◆ Exercise ◆
Print, in exact form, the lines below from the one containing "center -> right" through the one containing "text: Speed ->", and omit all others.
BEGIN Listed entries
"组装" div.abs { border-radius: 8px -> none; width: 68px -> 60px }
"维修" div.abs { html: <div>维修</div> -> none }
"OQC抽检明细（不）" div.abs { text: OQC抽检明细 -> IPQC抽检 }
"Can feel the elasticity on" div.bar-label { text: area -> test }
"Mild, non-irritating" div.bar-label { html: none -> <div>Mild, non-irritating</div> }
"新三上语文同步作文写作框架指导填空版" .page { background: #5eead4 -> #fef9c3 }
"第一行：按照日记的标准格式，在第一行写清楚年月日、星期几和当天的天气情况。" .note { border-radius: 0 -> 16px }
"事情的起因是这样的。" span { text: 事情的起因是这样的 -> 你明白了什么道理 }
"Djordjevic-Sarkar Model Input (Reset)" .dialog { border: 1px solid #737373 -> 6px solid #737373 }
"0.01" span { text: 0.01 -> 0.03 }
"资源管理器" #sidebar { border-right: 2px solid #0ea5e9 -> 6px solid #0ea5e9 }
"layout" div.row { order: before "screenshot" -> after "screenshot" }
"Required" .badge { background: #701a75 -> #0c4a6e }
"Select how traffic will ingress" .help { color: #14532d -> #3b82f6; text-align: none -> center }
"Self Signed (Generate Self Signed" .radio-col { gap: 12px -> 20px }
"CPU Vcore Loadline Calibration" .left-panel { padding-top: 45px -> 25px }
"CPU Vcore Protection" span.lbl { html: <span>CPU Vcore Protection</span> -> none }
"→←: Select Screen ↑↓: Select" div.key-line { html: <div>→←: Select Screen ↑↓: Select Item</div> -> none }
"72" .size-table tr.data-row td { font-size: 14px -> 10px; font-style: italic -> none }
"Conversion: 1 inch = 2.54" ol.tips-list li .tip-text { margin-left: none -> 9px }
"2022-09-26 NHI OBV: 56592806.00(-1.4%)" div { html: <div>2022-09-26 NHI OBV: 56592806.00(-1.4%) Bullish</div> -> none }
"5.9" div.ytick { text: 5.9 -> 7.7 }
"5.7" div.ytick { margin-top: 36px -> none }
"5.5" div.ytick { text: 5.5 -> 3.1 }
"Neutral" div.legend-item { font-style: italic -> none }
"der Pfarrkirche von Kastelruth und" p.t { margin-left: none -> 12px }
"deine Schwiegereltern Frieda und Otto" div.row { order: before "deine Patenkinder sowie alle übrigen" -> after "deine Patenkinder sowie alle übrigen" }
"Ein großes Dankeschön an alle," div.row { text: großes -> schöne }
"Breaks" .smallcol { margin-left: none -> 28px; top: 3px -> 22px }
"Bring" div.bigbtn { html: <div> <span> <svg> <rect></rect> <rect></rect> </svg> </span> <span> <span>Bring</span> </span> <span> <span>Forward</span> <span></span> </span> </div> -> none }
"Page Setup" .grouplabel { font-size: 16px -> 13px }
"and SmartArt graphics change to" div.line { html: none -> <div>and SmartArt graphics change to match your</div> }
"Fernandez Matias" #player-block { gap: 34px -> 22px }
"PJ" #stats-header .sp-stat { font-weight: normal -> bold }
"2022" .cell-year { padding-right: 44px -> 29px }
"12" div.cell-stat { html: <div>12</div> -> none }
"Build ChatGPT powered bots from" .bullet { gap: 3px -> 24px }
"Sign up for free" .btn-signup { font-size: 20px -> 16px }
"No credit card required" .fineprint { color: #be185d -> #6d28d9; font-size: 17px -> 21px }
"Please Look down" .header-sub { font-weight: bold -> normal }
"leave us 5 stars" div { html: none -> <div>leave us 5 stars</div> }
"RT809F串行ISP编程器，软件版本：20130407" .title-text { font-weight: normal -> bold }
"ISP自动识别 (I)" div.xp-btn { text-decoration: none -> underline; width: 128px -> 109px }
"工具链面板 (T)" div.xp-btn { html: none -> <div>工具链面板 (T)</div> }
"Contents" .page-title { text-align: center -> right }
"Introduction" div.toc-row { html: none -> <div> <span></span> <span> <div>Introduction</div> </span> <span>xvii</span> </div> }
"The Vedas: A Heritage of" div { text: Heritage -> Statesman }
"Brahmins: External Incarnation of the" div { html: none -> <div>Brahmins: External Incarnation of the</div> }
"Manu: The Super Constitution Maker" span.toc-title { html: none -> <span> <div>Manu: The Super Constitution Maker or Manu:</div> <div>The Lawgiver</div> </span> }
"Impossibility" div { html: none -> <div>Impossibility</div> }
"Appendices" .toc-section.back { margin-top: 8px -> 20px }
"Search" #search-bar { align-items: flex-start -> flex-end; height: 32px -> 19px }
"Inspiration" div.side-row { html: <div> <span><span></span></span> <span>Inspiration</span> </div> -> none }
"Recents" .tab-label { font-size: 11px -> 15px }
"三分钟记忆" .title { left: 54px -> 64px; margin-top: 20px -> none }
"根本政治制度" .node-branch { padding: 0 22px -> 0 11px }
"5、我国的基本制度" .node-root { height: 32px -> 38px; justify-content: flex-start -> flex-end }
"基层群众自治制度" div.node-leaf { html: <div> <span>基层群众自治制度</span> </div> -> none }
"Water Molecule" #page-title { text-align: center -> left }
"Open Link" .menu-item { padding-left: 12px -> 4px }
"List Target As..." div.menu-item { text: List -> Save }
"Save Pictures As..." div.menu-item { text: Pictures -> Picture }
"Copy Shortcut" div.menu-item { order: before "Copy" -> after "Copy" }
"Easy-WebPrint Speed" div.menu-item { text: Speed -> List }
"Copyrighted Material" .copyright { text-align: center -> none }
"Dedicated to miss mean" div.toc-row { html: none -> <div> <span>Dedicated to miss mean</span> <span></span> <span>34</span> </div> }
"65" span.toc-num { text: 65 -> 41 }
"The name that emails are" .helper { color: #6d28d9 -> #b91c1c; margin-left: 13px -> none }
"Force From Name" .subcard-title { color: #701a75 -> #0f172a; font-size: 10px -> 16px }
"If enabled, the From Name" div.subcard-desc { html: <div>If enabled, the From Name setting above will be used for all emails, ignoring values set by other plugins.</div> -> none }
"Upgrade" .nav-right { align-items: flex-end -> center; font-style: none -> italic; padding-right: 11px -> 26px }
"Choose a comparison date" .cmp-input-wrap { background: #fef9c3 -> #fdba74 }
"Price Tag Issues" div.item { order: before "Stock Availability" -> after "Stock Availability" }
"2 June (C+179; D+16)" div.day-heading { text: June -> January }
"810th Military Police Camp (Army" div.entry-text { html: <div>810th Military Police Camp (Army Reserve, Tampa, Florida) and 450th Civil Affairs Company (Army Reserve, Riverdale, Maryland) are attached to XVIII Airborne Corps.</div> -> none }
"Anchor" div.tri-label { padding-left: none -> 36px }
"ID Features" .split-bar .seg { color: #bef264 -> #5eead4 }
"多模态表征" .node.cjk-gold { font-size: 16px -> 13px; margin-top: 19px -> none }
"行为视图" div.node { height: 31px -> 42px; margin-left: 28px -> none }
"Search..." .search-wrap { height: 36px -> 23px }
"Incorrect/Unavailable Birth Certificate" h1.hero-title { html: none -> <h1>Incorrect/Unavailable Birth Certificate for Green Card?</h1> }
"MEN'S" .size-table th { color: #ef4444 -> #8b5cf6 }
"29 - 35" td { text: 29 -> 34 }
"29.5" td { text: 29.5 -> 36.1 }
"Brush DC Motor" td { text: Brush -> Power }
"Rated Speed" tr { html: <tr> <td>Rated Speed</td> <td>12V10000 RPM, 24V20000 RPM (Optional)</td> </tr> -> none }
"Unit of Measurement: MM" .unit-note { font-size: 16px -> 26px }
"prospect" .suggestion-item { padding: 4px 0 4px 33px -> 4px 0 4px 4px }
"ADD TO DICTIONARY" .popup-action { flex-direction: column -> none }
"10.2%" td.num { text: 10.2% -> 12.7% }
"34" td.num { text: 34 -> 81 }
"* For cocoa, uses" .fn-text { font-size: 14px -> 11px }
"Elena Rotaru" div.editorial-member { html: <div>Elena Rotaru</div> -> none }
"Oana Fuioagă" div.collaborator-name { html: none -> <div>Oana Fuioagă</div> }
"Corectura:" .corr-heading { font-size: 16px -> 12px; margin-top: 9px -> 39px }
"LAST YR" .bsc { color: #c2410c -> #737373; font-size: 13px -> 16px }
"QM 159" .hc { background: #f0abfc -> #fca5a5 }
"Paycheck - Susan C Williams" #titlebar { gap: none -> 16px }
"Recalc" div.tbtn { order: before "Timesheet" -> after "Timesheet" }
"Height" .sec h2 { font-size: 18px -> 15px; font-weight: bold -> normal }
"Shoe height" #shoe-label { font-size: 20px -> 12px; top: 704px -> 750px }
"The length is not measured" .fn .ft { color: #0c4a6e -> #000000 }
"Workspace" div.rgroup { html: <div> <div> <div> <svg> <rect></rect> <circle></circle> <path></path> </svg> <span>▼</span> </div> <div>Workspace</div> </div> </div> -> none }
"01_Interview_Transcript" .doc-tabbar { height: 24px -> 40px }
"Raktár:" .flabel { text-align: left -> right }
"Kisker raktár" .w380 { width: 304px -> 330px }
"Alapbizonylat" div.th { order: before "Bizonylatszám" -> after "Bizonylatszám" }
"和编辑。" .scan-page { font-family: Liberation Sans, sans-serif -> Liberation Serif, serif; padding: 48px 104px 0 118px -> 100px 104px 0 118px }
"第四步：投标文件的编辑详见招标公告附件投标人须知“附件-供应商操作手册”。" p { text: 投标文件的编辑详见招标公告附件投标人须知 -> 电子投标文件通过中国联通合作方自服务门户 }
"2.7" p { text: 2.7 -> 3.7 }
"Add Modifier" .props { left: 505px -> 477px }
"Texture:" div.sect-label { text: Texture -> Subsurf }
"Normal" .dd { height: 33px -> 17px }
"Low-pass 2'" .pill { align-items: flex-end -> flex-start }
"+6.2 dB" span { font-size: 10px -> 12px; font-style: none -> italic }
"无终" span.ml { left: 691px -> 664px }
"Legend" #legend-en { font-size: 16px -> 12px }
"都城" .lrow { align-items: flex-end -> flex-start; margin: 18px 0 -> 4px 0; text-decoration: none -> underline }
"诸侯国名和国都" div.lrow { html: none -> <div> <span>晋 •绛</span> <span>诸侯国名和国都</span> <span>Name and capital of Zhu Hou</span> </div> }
END Listed entries
◆ Response to this exercise ◆
"Contents" .page-title { text-align: center -> right }
"Introduction" div.toc-row { html: none -> <div> <span></span> <span> <div>Introduction</div> </span> <span>xvii</span> </div> }
"The Vedas: A Heritage of" div { text: Heritage -> Statesman }
"Brahmins: External Incarnation of the" div { html: none -> <div>Brahmins: External Incarnation of the</div> }
"Manu: The Super Constitution Maker" span.toc-title { html: none -> <span> <div>Manu: The Super Constitution Maker or Manu:</div> <div>The Lawgiver</div> </span> }
"Impossibility" div { html: none -> <div>Impossibility</div> }
"Appendices" .toc-section.back { margin-top: 8px -> 20px }
"Search" #search-bar { align-items: flex-start -> flex-end; height: 32px -> 19px }
"Inspiration" div.side-row { html: <div> <span><span></span></span> <span>Inspiration</span> </div> -> none }
"Recents" .tab-label { font-size: 11px -> 15px }
"三分钟记忆" .title { left: 54px -> 64px; margin-top: 20px -> none }
"根本政治制度" .node-branch { padding: 0 22px -> 0 11px }
"5、我国的基本制度" .node-root { height: 32px -> 38px; justify-content: flex-start -> flex-end }
"基层群众自治制度" div.node-leaf { html: <div> <span>基层群众自治制度</span> </div> -> none }
"Water Molecule" #page-title { text-align: center -> left }
"Open Link" .menu-item { padding-left: 12px -> 4px }
"List Target As..." div.menu-item { text: List -> Save }
"Save Pictures As..." div.menu-item { text: Pictures -> Picture }
"Copy Shortcut" div.menu-item { order: before "Copy" -> after "Copy" }
"Easy-WebPrint Speed" div.menu-item { text: Speed -> List }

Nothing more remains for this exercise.